林砚的喉结动了动,沉默了很久,才轻轻点了点头。
“是。” 他说,声音有点哑,却很清晰,“都是因为你。”
苏晚的眼泪终于掉了下来,不是难过,是开心。她忽然想起自己笔记本里抄的那句诗:“所有的相遇,都是蓄谋已久的温柔。”
原来真的是这样。
她弯腰捡起那本素描本,递还给林砚,手指碰到他的指尖时,没有再躲。“我的笔记本里,也写了很多关于你的句子。” 她说,笑得像个偷到糖的小孩,“下次……我念给你听。”

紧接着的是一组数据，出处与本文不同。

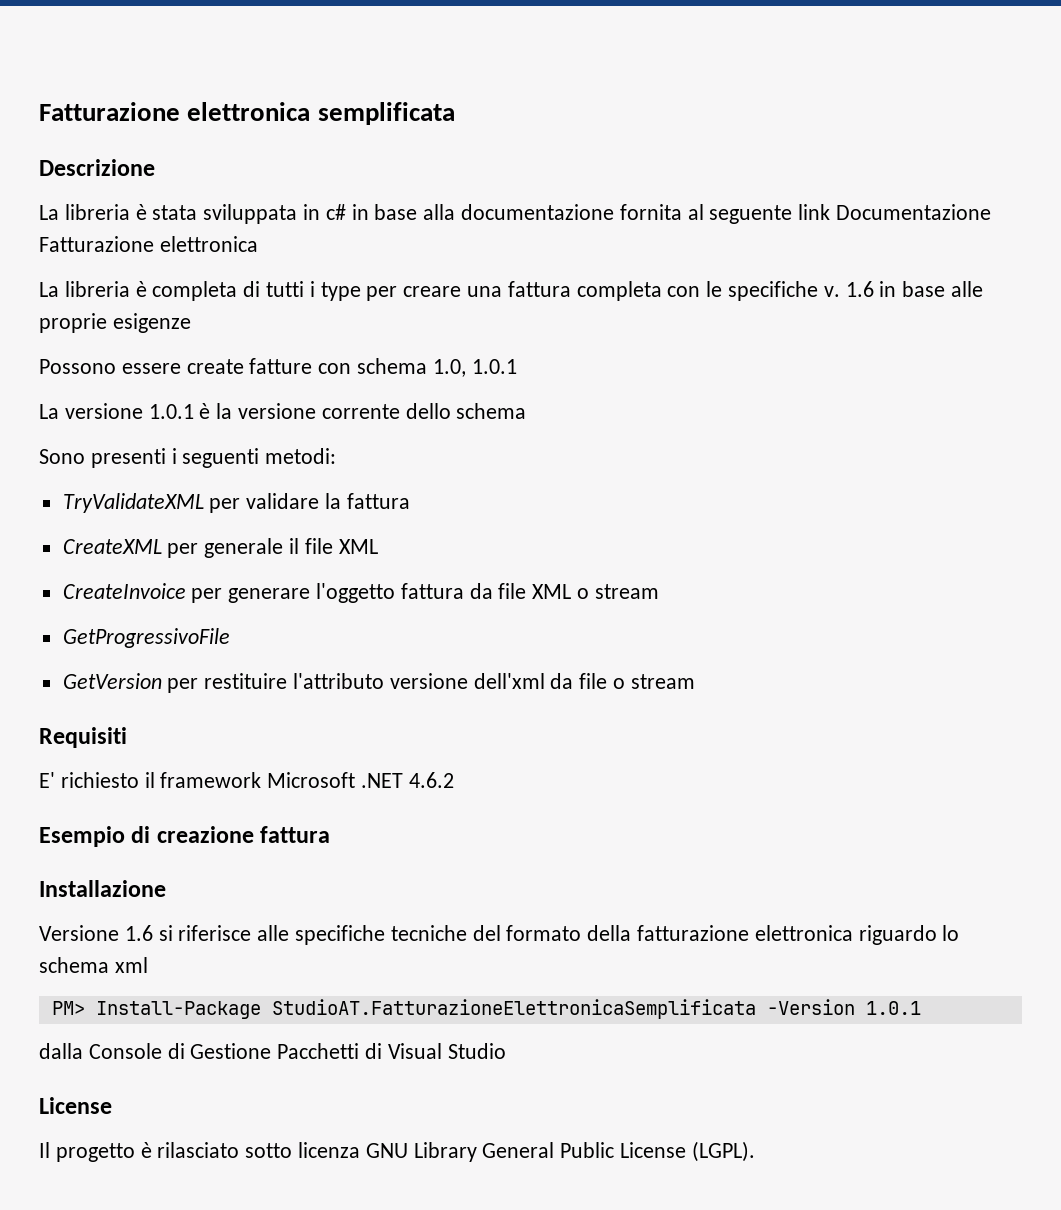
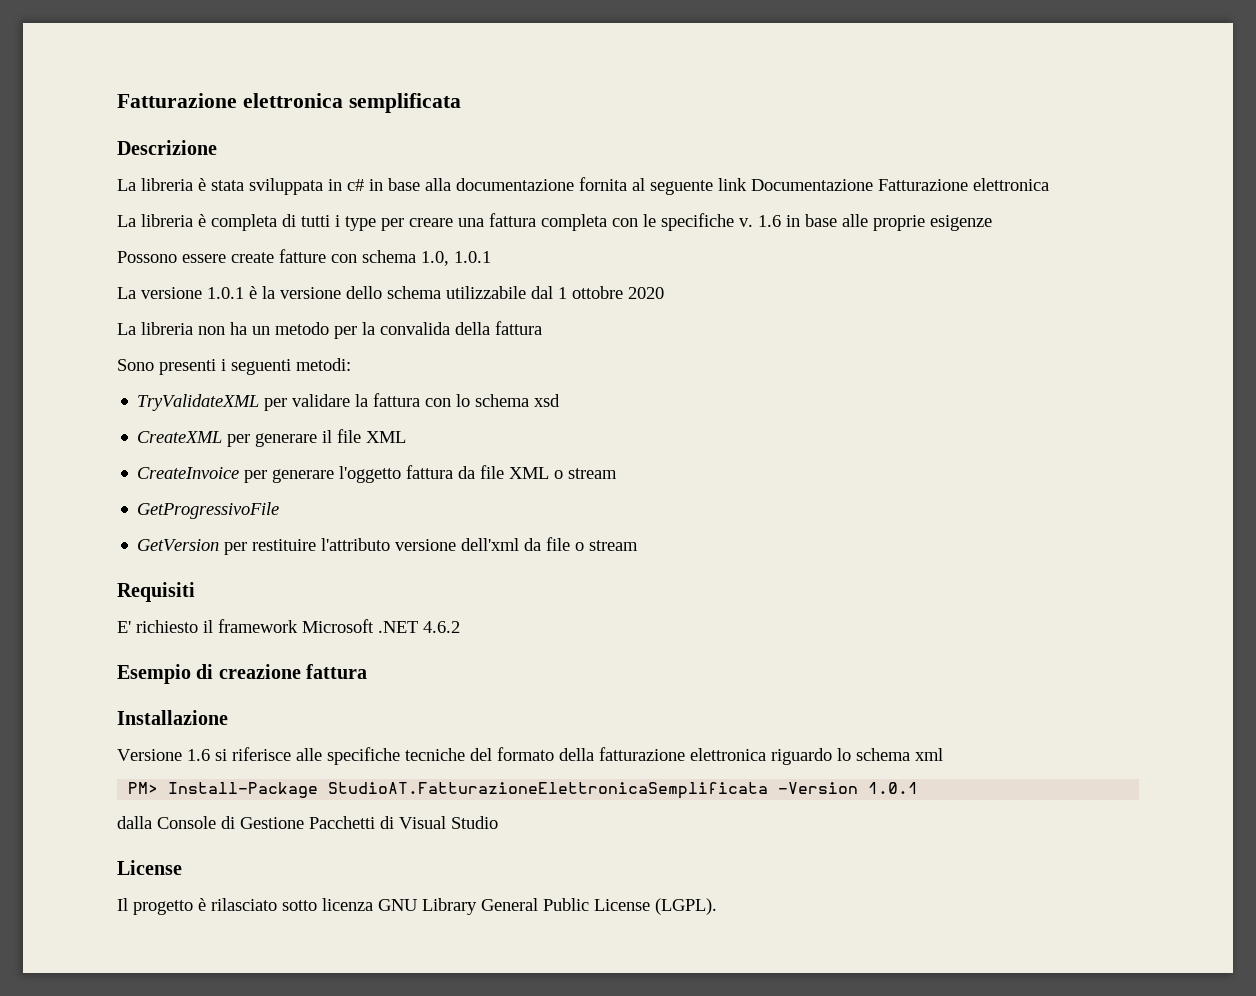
[321,404,400,419] corrente -> (341, 293) none
(527, 411) none -> [446,286,664,299] [117,321,542,339] utilizzabile dal 1 ottobre 2020 // La libreria non ha un metodo per la convalida della fattura
(410, 501) none -> [425,394,561,407] con lo schema xsd
[204,538,284,558] generale -> [255,433,318,447] generare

林砚接过素描本,紧紧抱在怀里,像是抱住了全世界。他看着苏晚带泪的笑脸,忽然觉得,那些藏了很久的心事,终于可以不用藏了。
画室门口的风铃忽然响了,叮铃叮铃,像是在为他们鼓掌。
苏晚看着他泛红的眼眶,从口袋里摸出颗薄荷糖,剥开糖纸,递到他嘴边:“吃颗糖,甜的。”
林砚愣住了,然后微微低下头,张嘴咬住了那颗糖。
薄荷的清凉在嘴里炸开,混着点微甜,像极了这个夏天,所有藏不住的心事。